AI Governance Library

Competences and governance practices for artificial intelligence in the public sector

his JRC report outlines the competences and governance practices public organizations need to adopt AI effectively.
Competences and governance practices for artificial intelligence in the public sector

What’s Covered?

This Science for Policy report by the Joint Research Centre focuses on how public administrations across the EU can build the right skills and governance practices to adopt and manage AI in a way that generates public value. The authors draw on 48 policy and academic sources, an expert workshop with 40 participants, and case studies from seven European public bodies (e.g. Amsterdam, Trondheim, Czech Interior Ministry). Their goal is to answer two key questions:

  • What individual competences do public managers need?
  • What governance practices should public organizations adopt?

The competence framework has three main domains:

  • Technical competences (25): data science, AI development, evaluation, etc.
  • Managerial competences (16): project management, stakeholder engagement, etc.
  • Policy, legal, and ethical competences (15): impact assessment, rights protections, etc.
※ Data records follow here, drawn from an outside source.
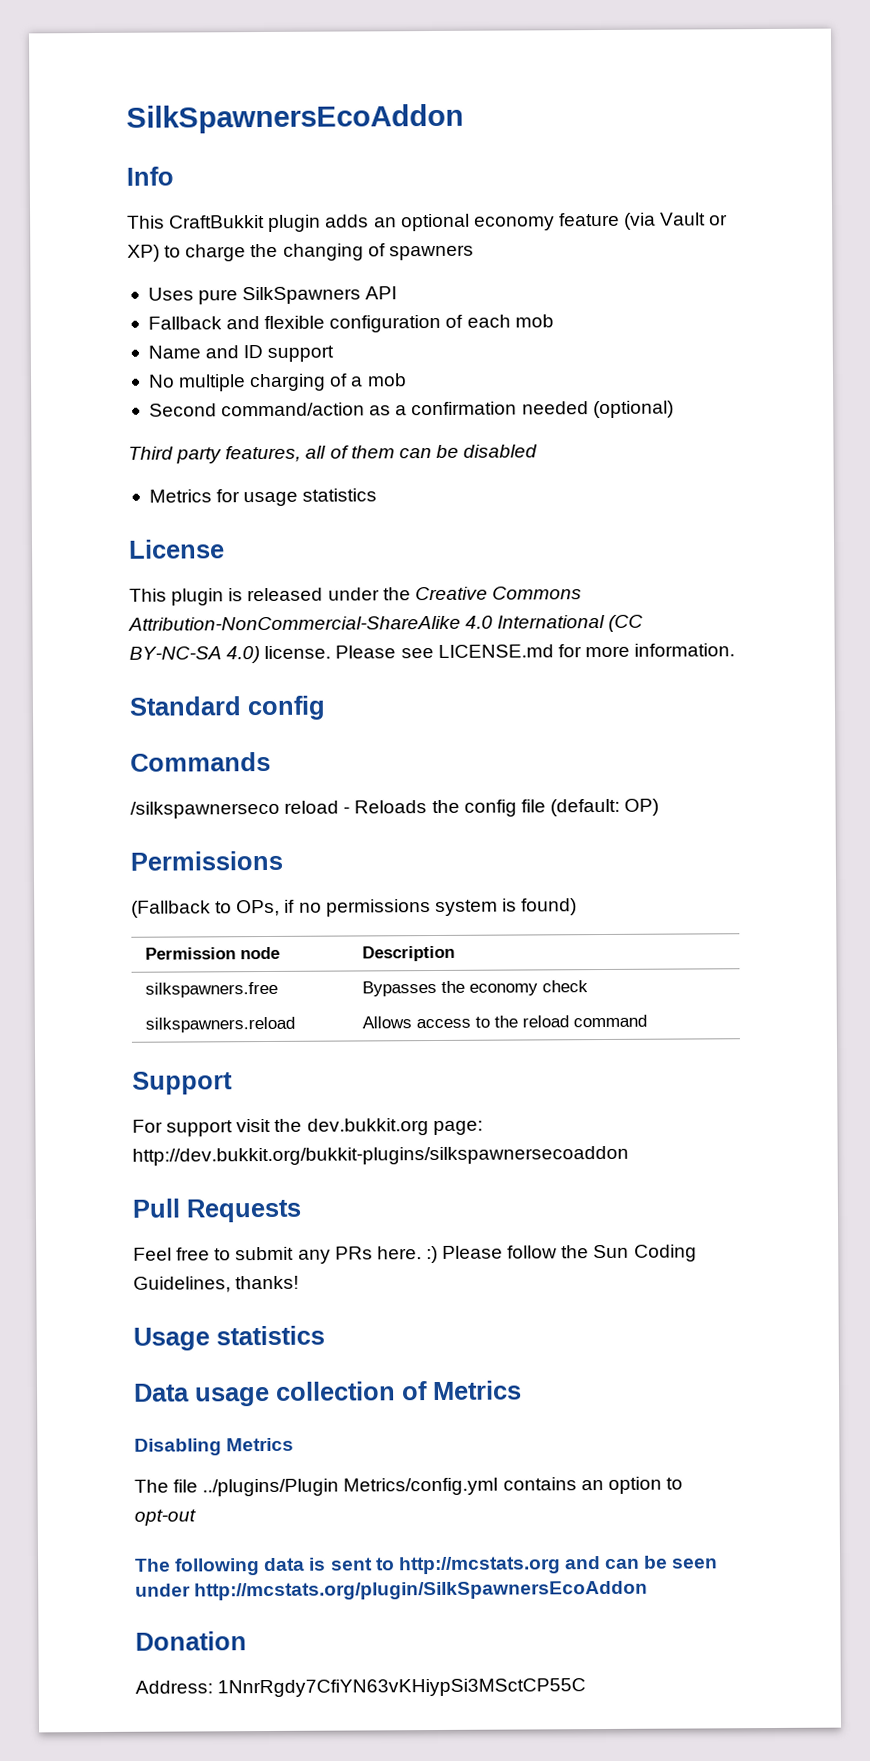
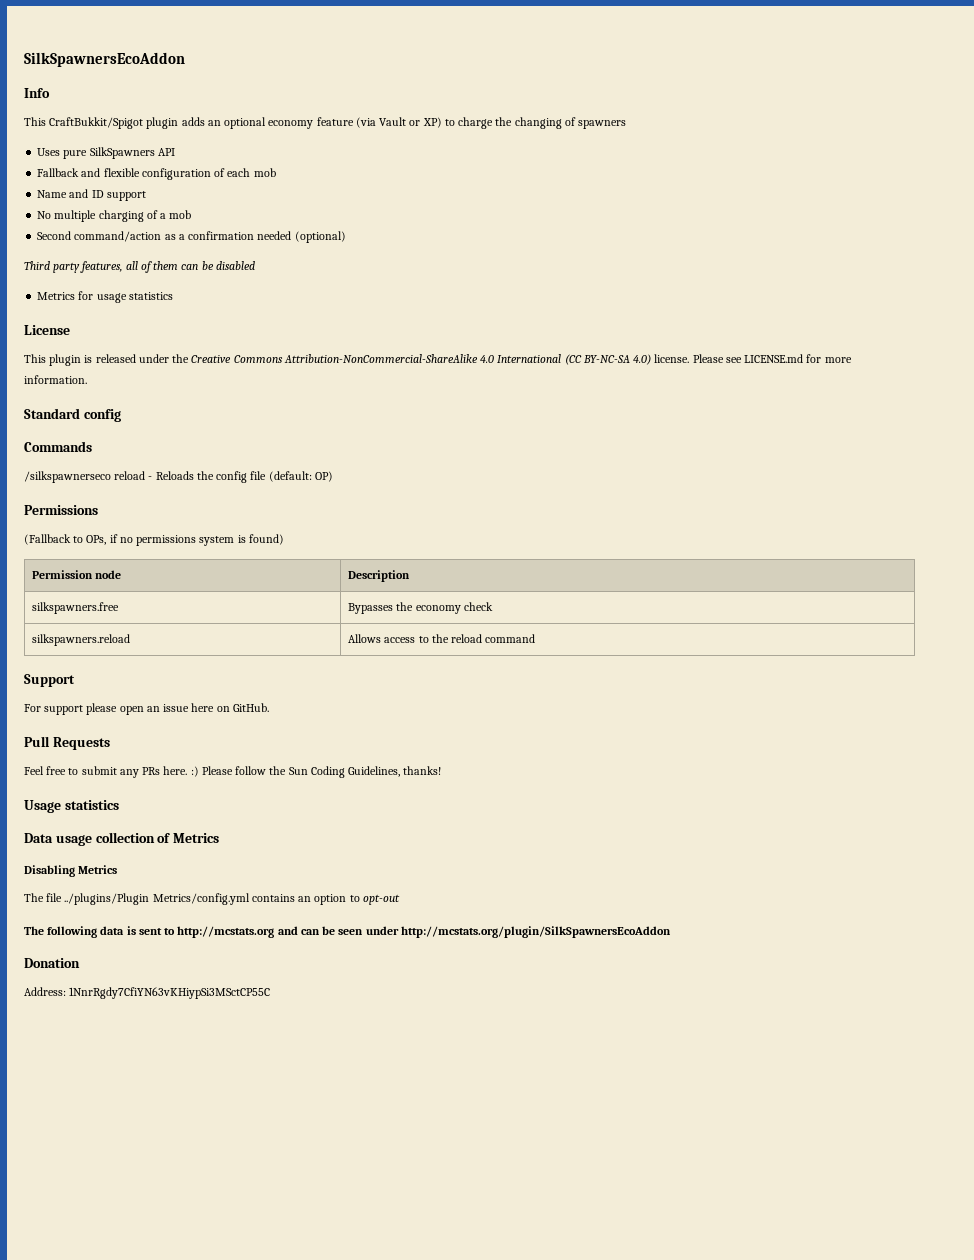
- This CraftBukkit plugin adds an optional economy feature (via Vault or XP) to charge the changing of spawners
+ This CraftBukkit/Spigot plugin adds an optional economy feature (via Vault or XP) to charge the changing of spawners
- For support visit the dev.bukkit.org page: http://dev.bukkit.org/bukkit-plugins/silkspawnersecoaddon
+ For support please open an issue here on GitHub.

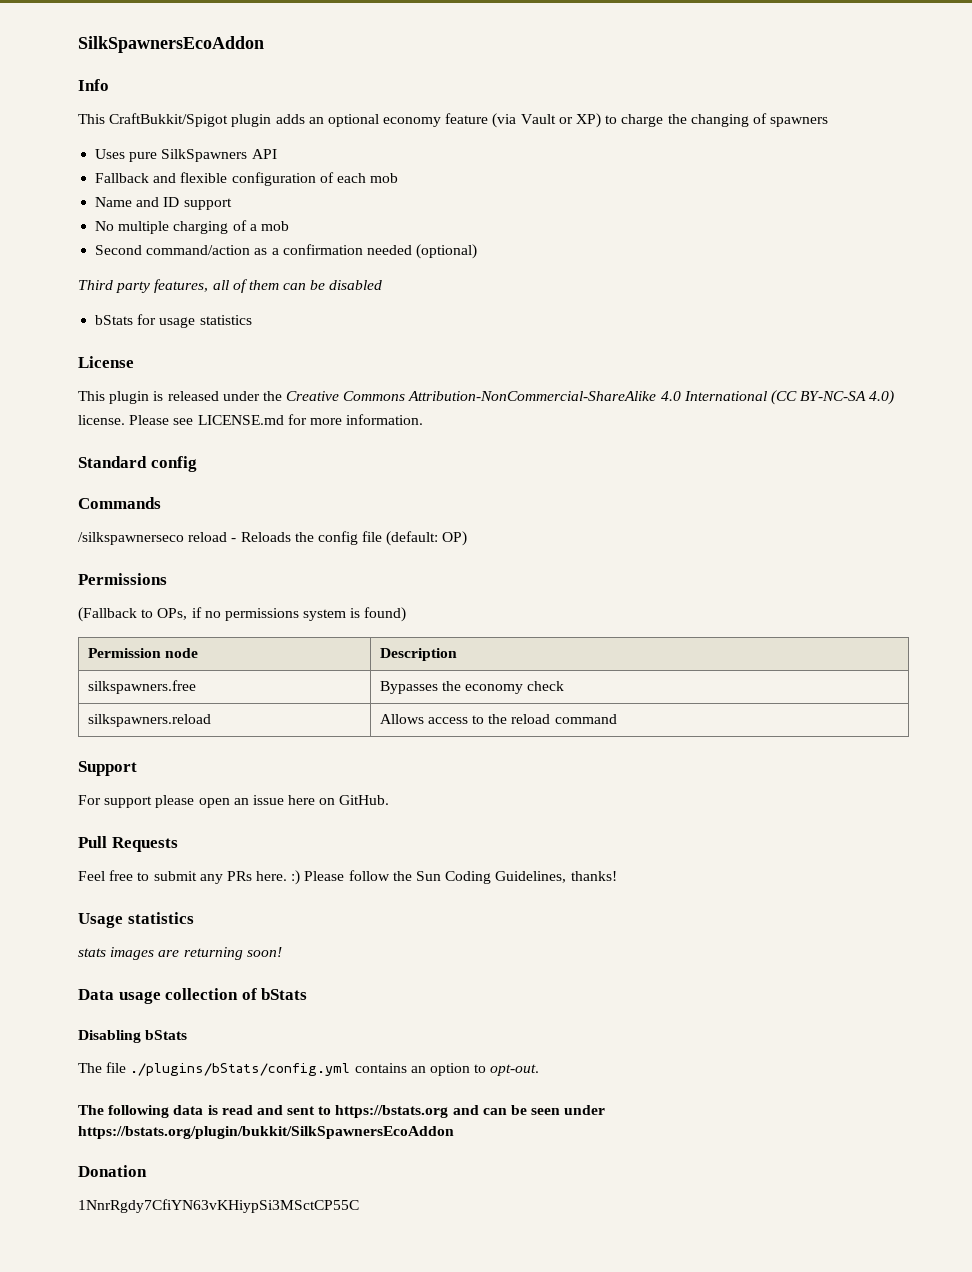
- Metrics for usage statistics
+ bStats for usage statistics
+ stats images are returning soon!
- Data usage collection of Metrics
+ Data usage collection of bStats
- Disabling Metrics
+ Disabling bStats
- The file ../plugins/Plugin Metrics/config.yml contains an option to opt-out
+ The file ./plugins/bStats/config.yml contains an option to opt-out.
- The following data is sent to http://mcstats.org and can be seen under http://mcstats.org/plugin/SilkSpawnersEcoAddon
+ The following data is read and sent to https://bstats.org and can be seen under https://bstats.org/plugin/bukkit/SilkSpawnersEcoAddon
- Address: 1NnrRgdy7CfiYN63vKHiypSi3MSctCP55C
+ 1NnrRgdy7CfiYN63vKHiypSi3MSctCP55C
These are crossed with three competence “clusters”:

  • Attitudinal (know-why): values, motives, ethics, openness.
  • Operational (know-how): practical skills like testing or auditing AI.
  • Literacy (know-what): understanding AI concepts, limitations, and risks.

The governance framework includes 34 organizational practices, grouped into:

  • Procedural practices (14): guidelines, review protocols, audits.
  • Structural practices (12): committees, task forces, coordination bodies.
  • Relational practices (8): partnerships, stakeholder dialogue, collaboration.

These practices are applied at:

  • Strategic level (11): alignment with missions, leadership, resourcing.
  • Tactical level (13): implementation and change management.
  • Operational level (10): daily oversight and frontline execution.

The report also delivers 6 key recommendations, broken into 18 actions. These address:

  1. Identifying and developing critical competences.
  2. Tailoring governance structures to AI maturity levels.
  3. Promoting learning-by-doing via pilot projects.
  4. Creating shared repositories of best practices.
  5. Building internal and cross-sector partnerships.
  6. Supporting sustained knowledge exchange through EU-wide initiatives.

Case studies provide real-world examples of AI projects (e.g. chatbots, predictive analytics) and their institutional, legal, and ethical hurdles. These illustrate both the promise of AI for public value creation and the risks of poorly managed implementation—bias, opacity, or mission misalignment.

💡 Why it matters?

If AI is to benefit public services without undermining trust or rights, public institutions need more than legal compliance—they need the skills to design, test, evaluate, and govern AI effectively. This report translates that ambition into actionable steps grounded in real European contexts. It bridges policy, competence building, and organizational reform.

What’s Missing?

While the report is practical and grounded in public sector realities, it leans heavily on internal readiness and institutional alignment. Some blind spots include:

  • Citizen co-governance or participatory mechanisms are barely mentioned. Public trust is treated more as an outcome than a dynamic input.
  • Evaluation metrics for effectiveness, fairness, or social value of AI systems are not deeply addressed.
  • The report could better integrate the AI Act’s risk-tier framework into practical governance actions—particularly for distinguishing high-risk use cases.
  • It underplays procurement competences or the governance of outsourced/third-party systems, which are critical in many public sector deployments.
  • The role of unions, civil society, or whistleblowing channels in AI governance is largely absent.

Best For:

Policy leads, digital transformation officers, HR managers, and chief data/AI officers in public organizations. Also highly useful for EU institutions or national digital agencies seeking to align AI governance with staff capabilities and operational structures.

Source Details:

Title: Competences and Governance Practices for Artificial Intelligence in the Public Sector

Authors:

  • Rony Medaglia – Professor at Copenhagen Business School; expert in digital government and public sector transformation.
  • Patrick Mikalef – Professor at NTNU; researcher on AI capabilities, governance, and digital innovation.
  • Luca Tangi – Policy analyst at the European Commission’s Joint Research Centre; focuses on digital public governance and public sector innovation.

Institution: European Commission, Joint Research Centre (JRC)

Publication: EUR 40032, 2024

Part of: Public Sector Tech Watch, supporting EU digital transformation initiatives under the AI Act and Interoperable Europe Act.